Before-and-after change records
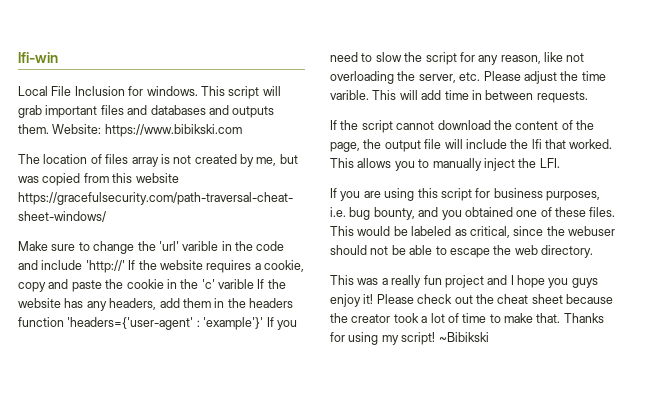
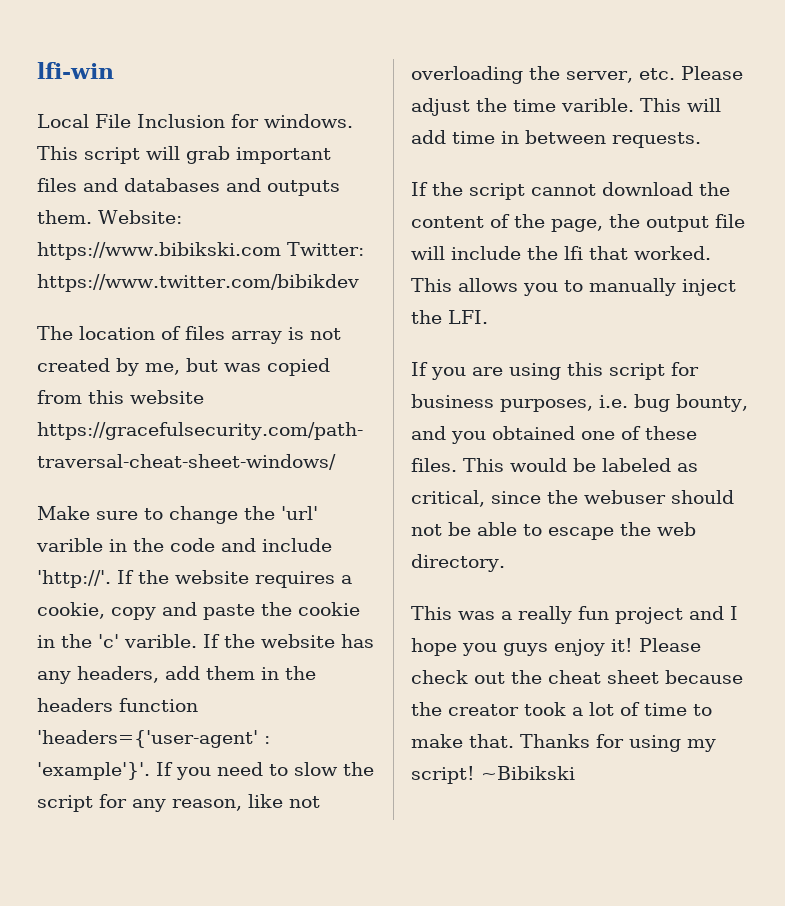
- Website: https://www.bibikski.com
+ Website: https://www.bibikski.com Twitter: https://www.twitter.com/bibikdev
- Make sure to change the 'url' varible in the code and include 'http://' If the website requires a cookie, copy and paste the cookie in the 'c' varible If the website has any headers, add them in the headers function 'headers={'user-agent' :
+ Make sure to change the 'url' varible in the code and include 'http://'. If the website requires a cookie, copy and paste the cookie in the 'c' varible. If the website has any headers, add them in the headers function 'headers={'user-agent' :
- 'example'}' If you need to slow the script for any reason, like not overloading the server, etc. Please adjust the time varible.
+ 'example'}'. If you need to slow the script for any reason, like not overloading the server, etc. Please adjust the time varible.

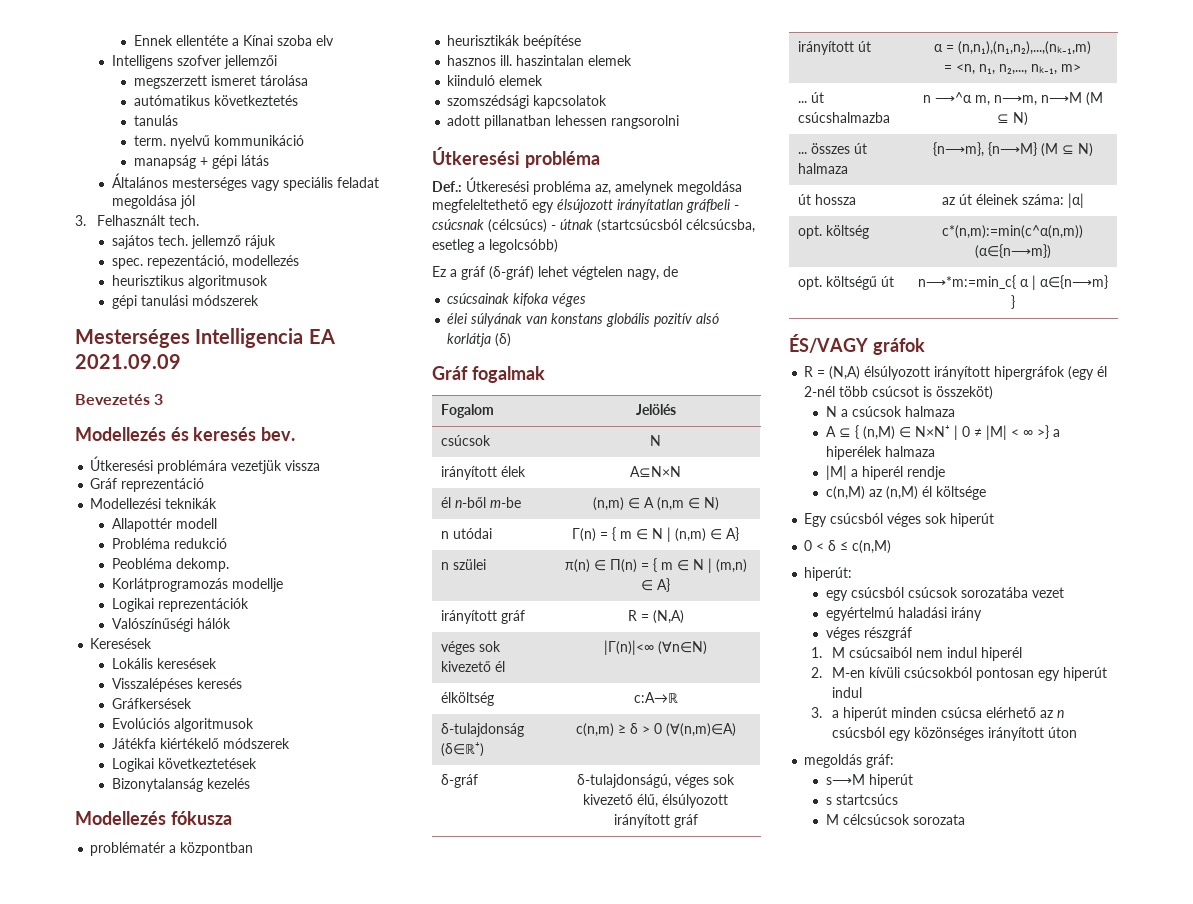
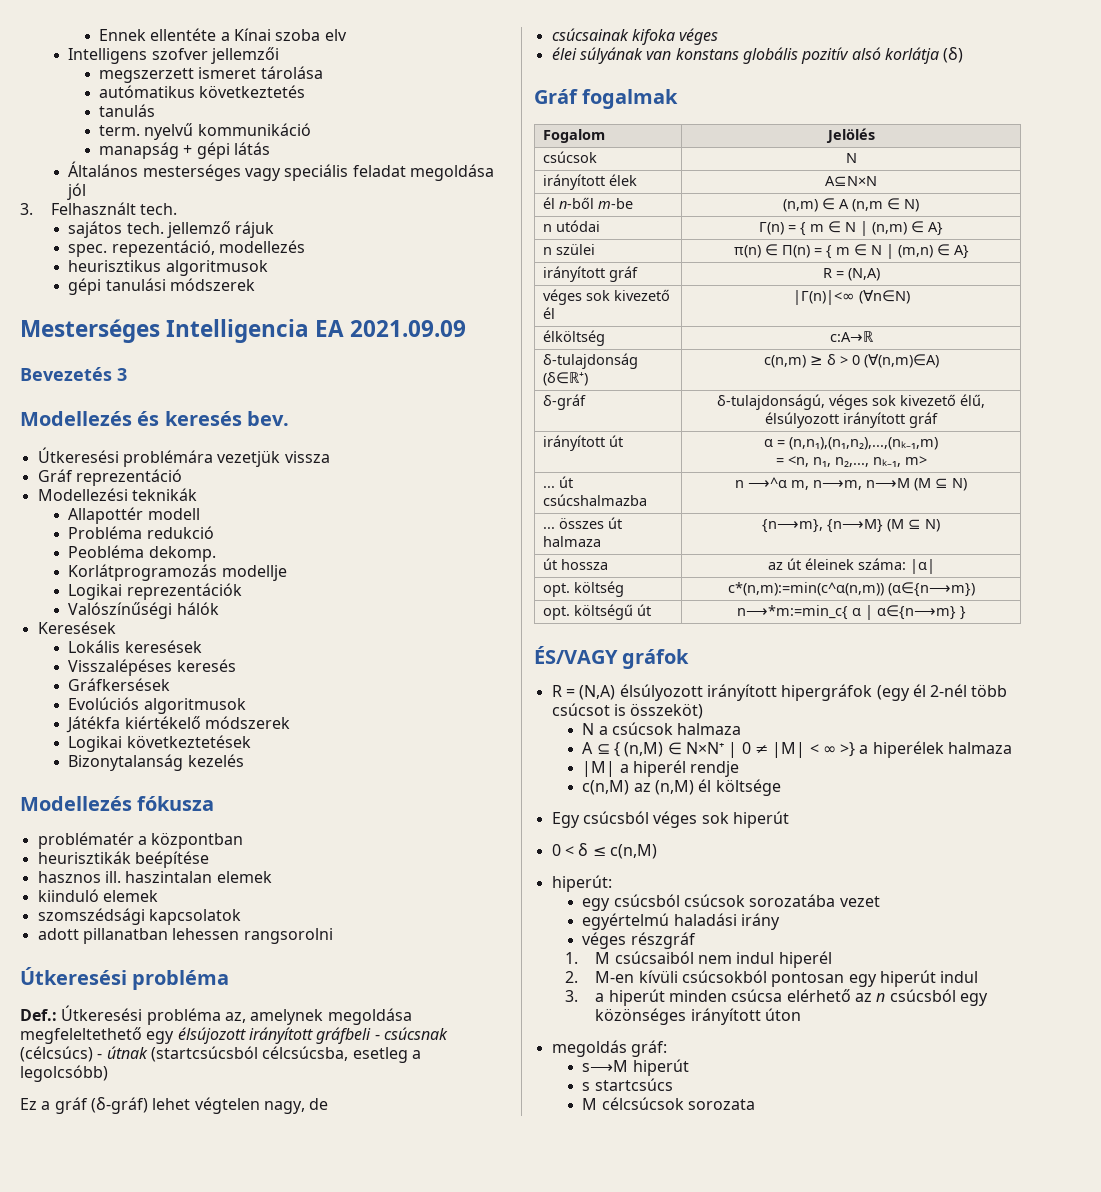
- Def.: Útkeresési probléma az, amelynek megoldása megfeleltethető egy élsújozott irányítatlan gráfbeli - csúcsnak (célcsúcs) - útnak (startcsúcsból célcsúcsba, esetleg a legolcsóbb)
+ Def.: Útkeresési probléma az, amelynek megoldása megfeleltethető egy élsújozott irányított gráfbeli - csúcsnak (célcsúcs) - útnak (startcsúcsból célcsúcsba, esetleg a legolcsóbb)

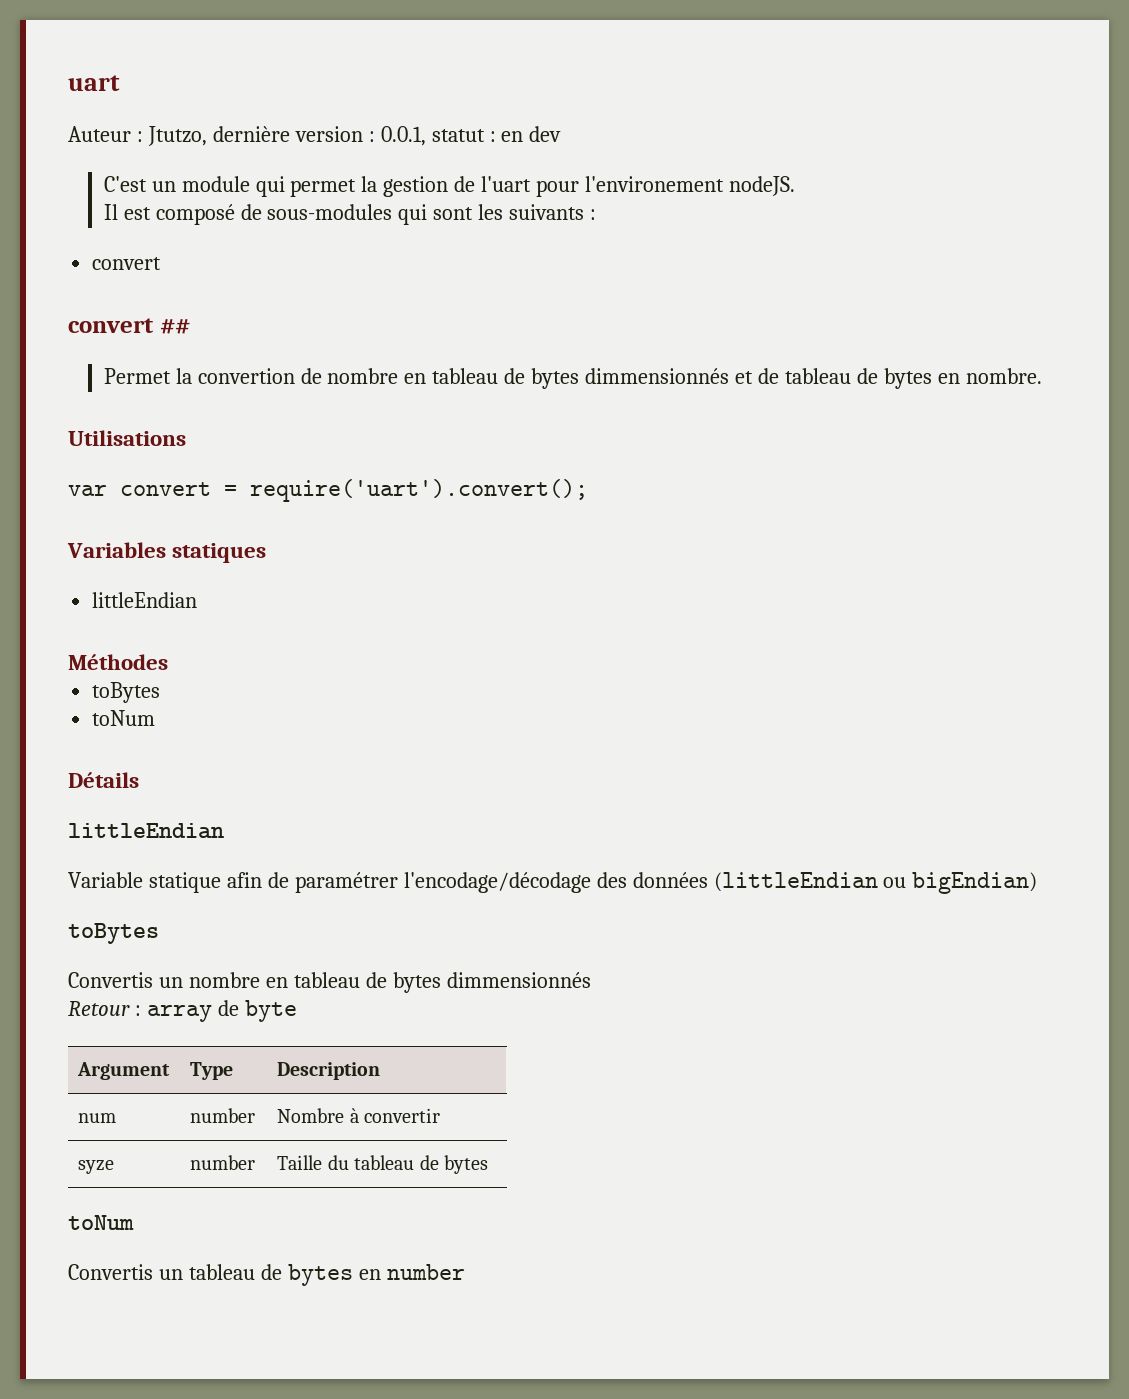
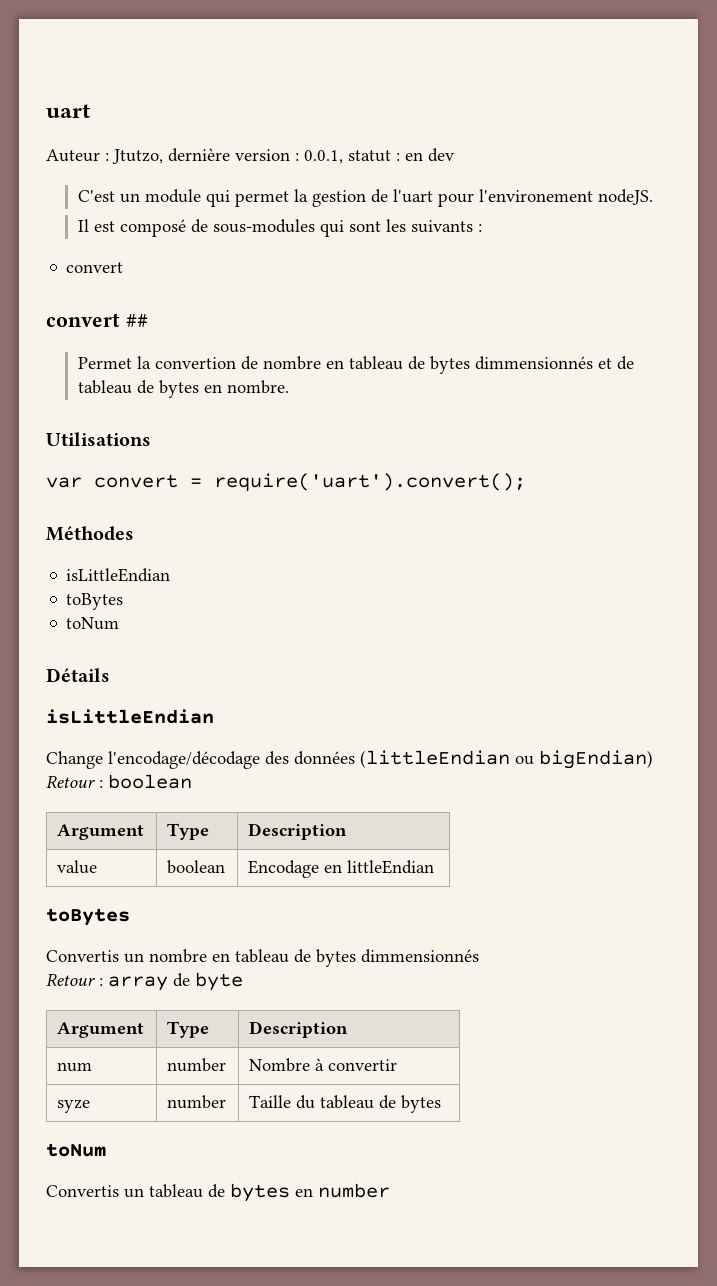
- Variables statiques
- littleEndian
  Méthodes
+ isLittleEndian
  Détails
- littleEndian
- Variable statique afin de paramétrer l'encodage/décodage des données (littleEndian ou bigEndian)
+ isLittleEndian
+ Change l'encodage/décodage des données (littleEndian ou bigEndian) Retour : boolean
+ Argument | Type | Description
+ value | boolean | Encodage en littleEndian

# What you should do:
The answer must consist of the entries above, reproduced word for word, without any pictures.

# Written reply:
- Website: https://www.bibikski.com
+ Website: https://www.bibikski.com Twitter: https://www.twitter.com/bibikdev
- Make sure to change the 'url' varible in the code and include 'http://' If the website requires a cookie, copy and paste the cookie in the 'c' varible If the website has any headers, add them in the headers function 'headers={'user-agent' :
+ Make sure to change the 'url' varible in the code and include 'http://'. If the website requires a cookie, copy and paste the cookie in the 'c' varible. If the website has any headers, add them in the headers function 'headers={'user-agent' :
- 'example'}' If you need to slow the script for any reason, like not overloading the server, etc. Please adjust the time varible.
+ 'example'}'. If you need to slow the script for any reason, like not overloading the server, etc. Please adjust the time varible.

- Def.: Útkeresési probléma az, amelynek megoldása megfeleltethető egy élsújozott irányítatlan gráfbeli - csúcsnak (célcsúcs) - útnak (startcsúcsból célcsúcsba, esetleg a legolcsóbb)
+ Def.: Útkeresési probléma az, amelynek megoldása megfeleltethető egy élsújozott irányított gráfbeli - csúcsnak (célcsúcs) - útnak (startcsúcsból célcsúcsba, esetleg a legolcsóbb)

- Variables statiques
- littleEndian
  Méthodes
+ isLittleEndian
  Détails
- littleEndian
- Variable statique afin de paramétrer l'encodage/décodage des données (littleEndian ou bigEndian)
+ isLittleEndian
+ Change l'encodage/décodage des données (littleEndian ou bigEndian) Retour : boolean
+ Argument | Type | Description
+ value | boolean | Encodage en littleEndian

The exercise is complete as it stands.